The task:
Restate, word for word and with no pictures, the stretch of lines in the data below that begins at the line with "order number: 28486250 -> 28486205" and ends at the line with "subtotal: 3744.45 -> 3133.60", inclusive.

Change listing data
--------------------
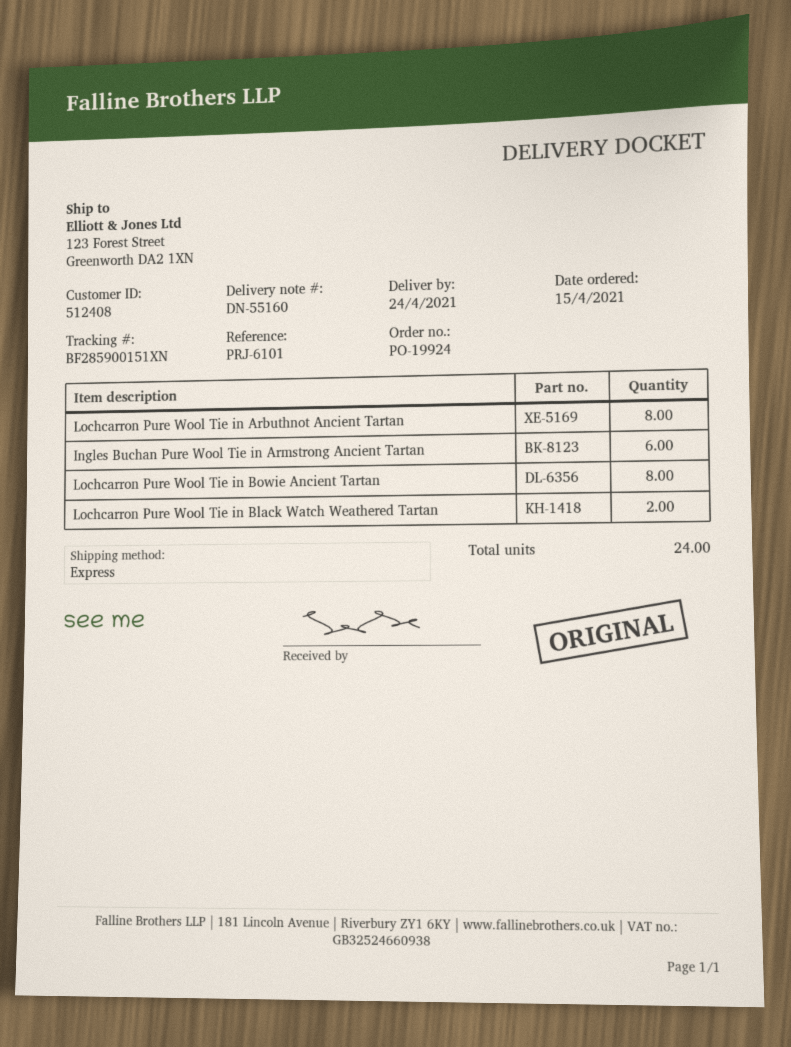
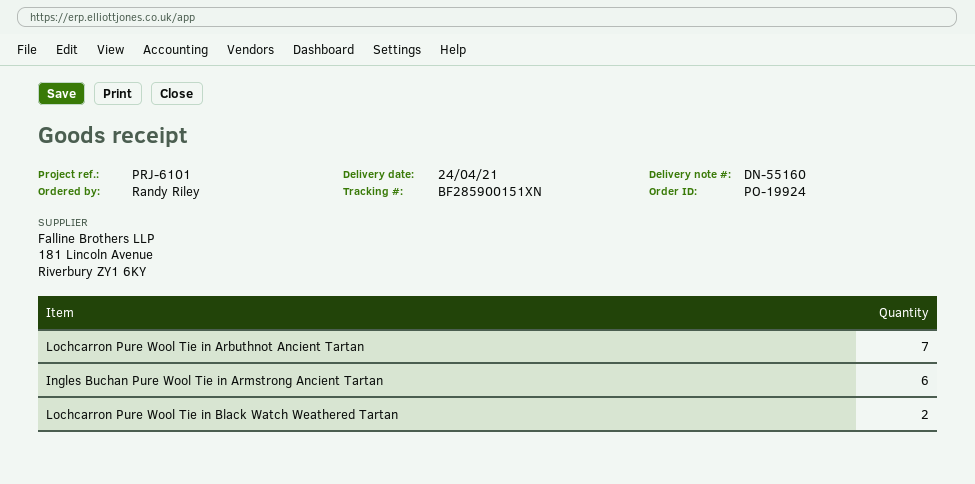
Lochcarron Pure Wool Tie in Arbuthnot Ancient Tartan: 8 -> 7
Lochcarron Pure Wool Tie in Bowie Ancient Tartan: 8 -> none

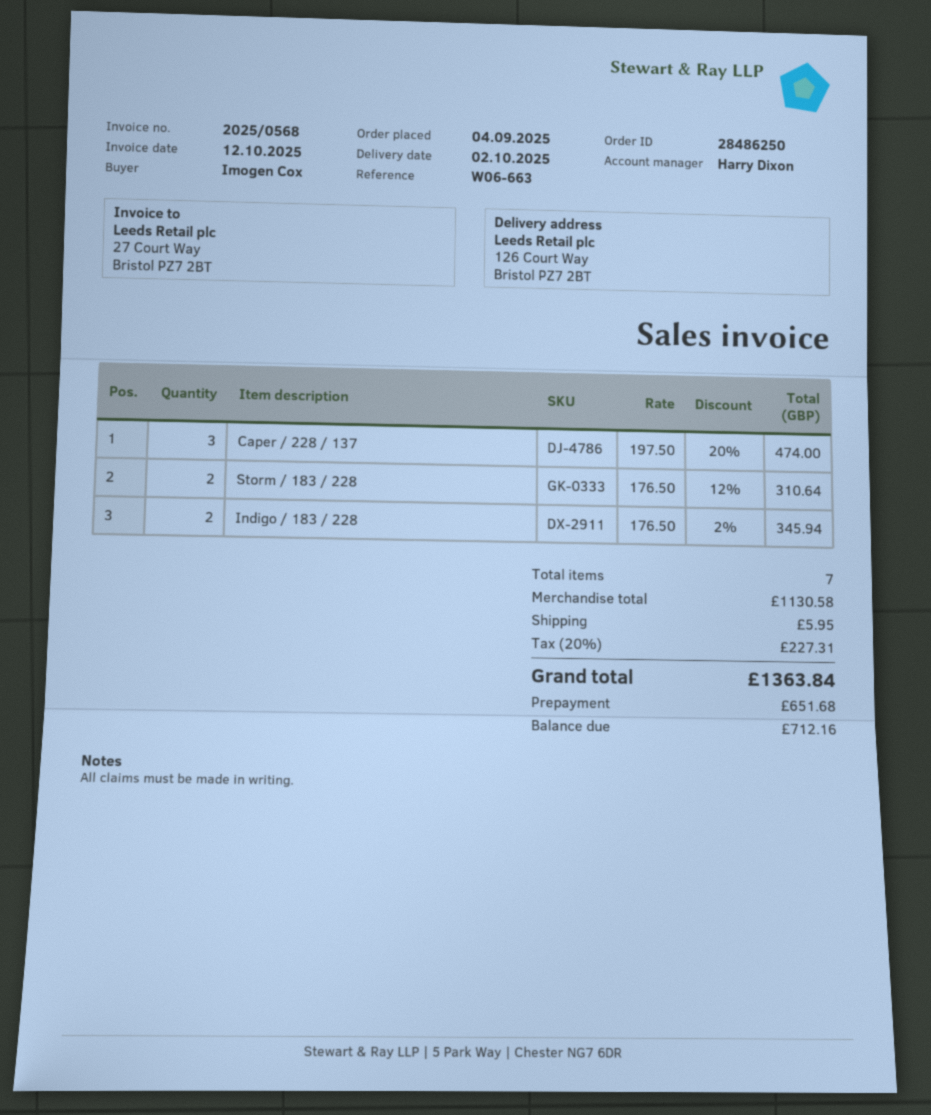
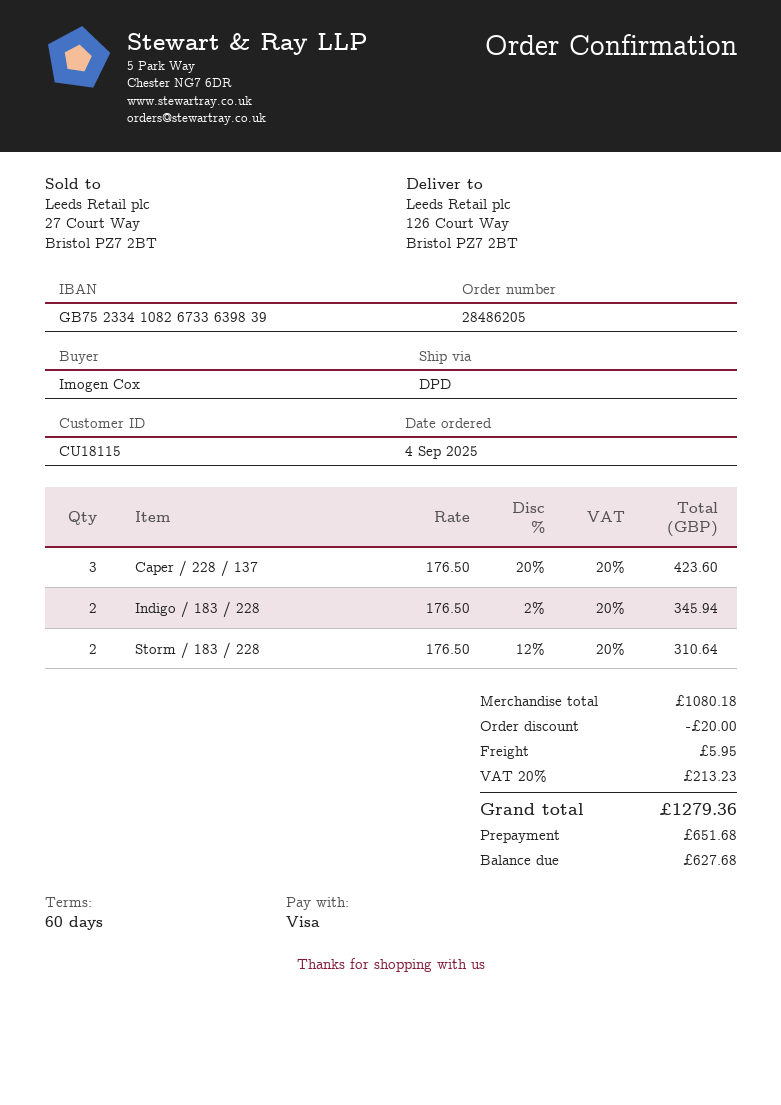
order number: 28486250 -> 28486205
Caper / 228 / 137: 3 x 197.50 - 20% = 474.00 -> 3 x 176.50 - 20% = 423.60
subtotal: 1130.58 -> 1080.18
discount: none -> 20.00
tax: 20% = 227.31 -> 20% = 213.23
total: 1363.84 -> 1279.36
balance: 712.16 -> 627.68

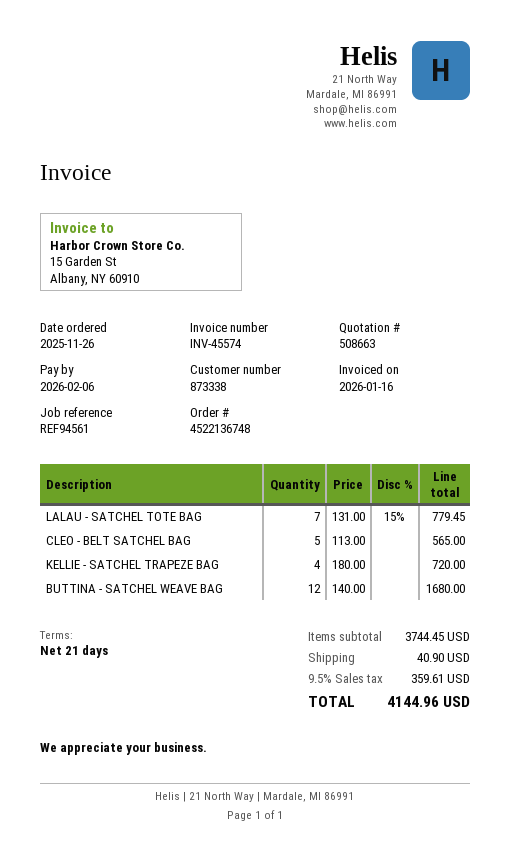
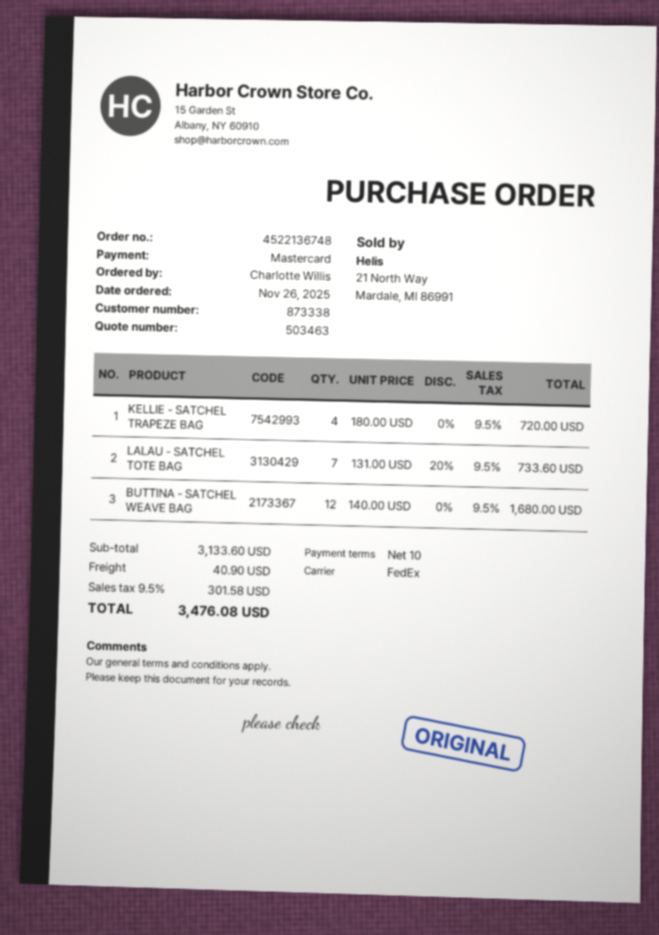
quote number: 508663 -> 503463
payment terms: 21 days -> 10 days
LALAU - SATCHEL TOTE BAG: 7 x 131.00 - 15% = 779.45 -> 7 x 131.00 - 20% = 733.60
CLEO - BELT SATCHEL BAG: 5 x 113.00 = 565.00 -> none
subtotal: 3744.45 -> 3133.60
tax: 9.5% = 359.61 -> 9.5% = 301.58
total: 4144.96 -> 3476.08

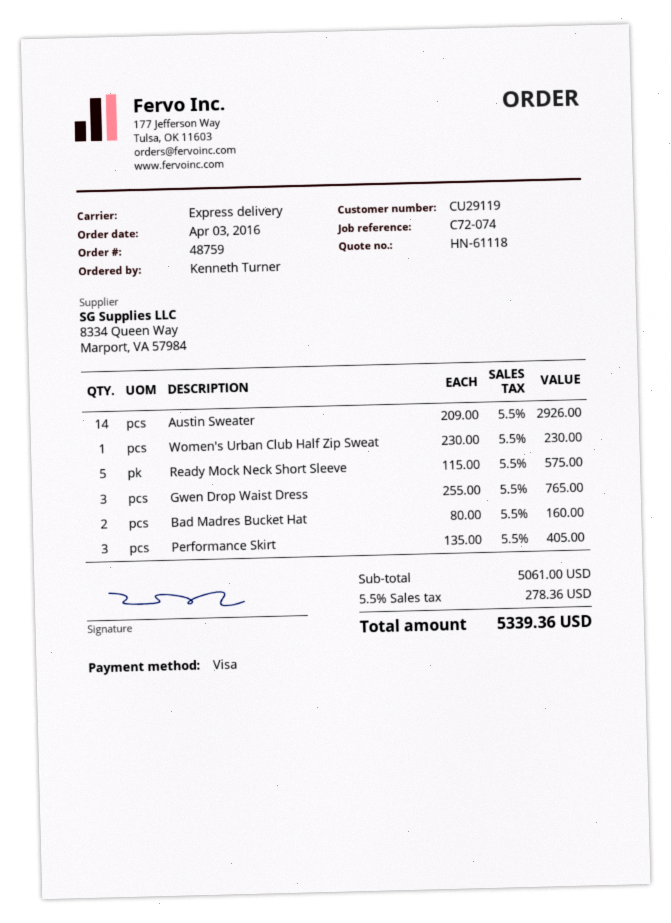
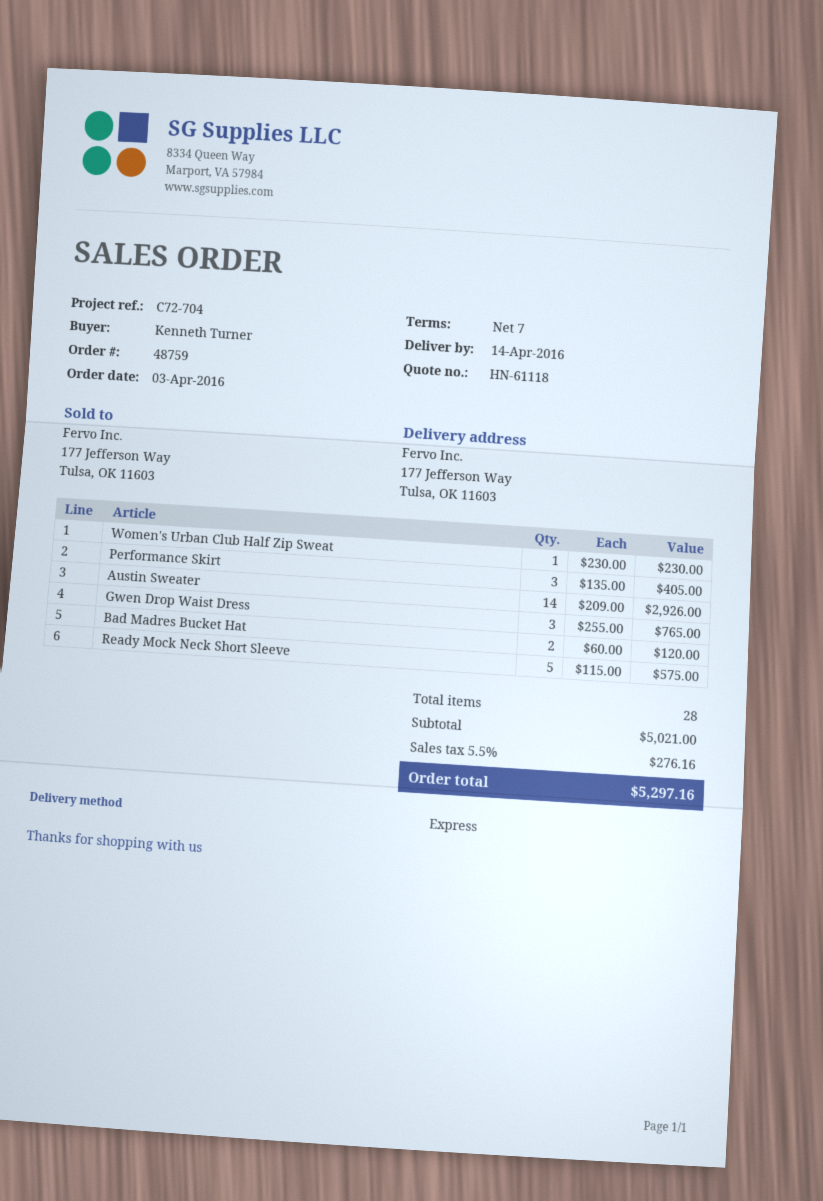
reference: C72-074 -> C72-704
Bad Madres Bucket Hat: 2 x 80.00 = 160.00 -> 2 x 60.00 = 120.00
subtotal: 5061.00 -> 5021.00
tax: 5.5% = 278.36 -> 5.5% = 276.16
total: 5339.36 -> 5297.16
--------------------
Response for this exercise:
order number: 28486250 -> 28486205
Caper / 228 / 137: 3 x 197.50 - 20% = 474.00 -> 3 x 176.50 - 20% = 423.60
subtotal: 1130.58 -> 1080.18
discount: none -> 20.00
tax: 20% = 227.31 -> 20% = 213.23
total: 1363.84 -> 1279.36
balance: 712.16 -> 627.68

quote number: 508663 -> 503463
payment terms: 21 days -> 10 days
LALAU - SATCHEL TOTE BAG: 7 x 131.00 - 15% = 779.45 -> 7 x 131.00 - 20% = 733.60
CLEO - BELT SATCHEL BAG: 5 x 113.00 = 565.00 -> none
subtotal: 3744.45 -> 3133.60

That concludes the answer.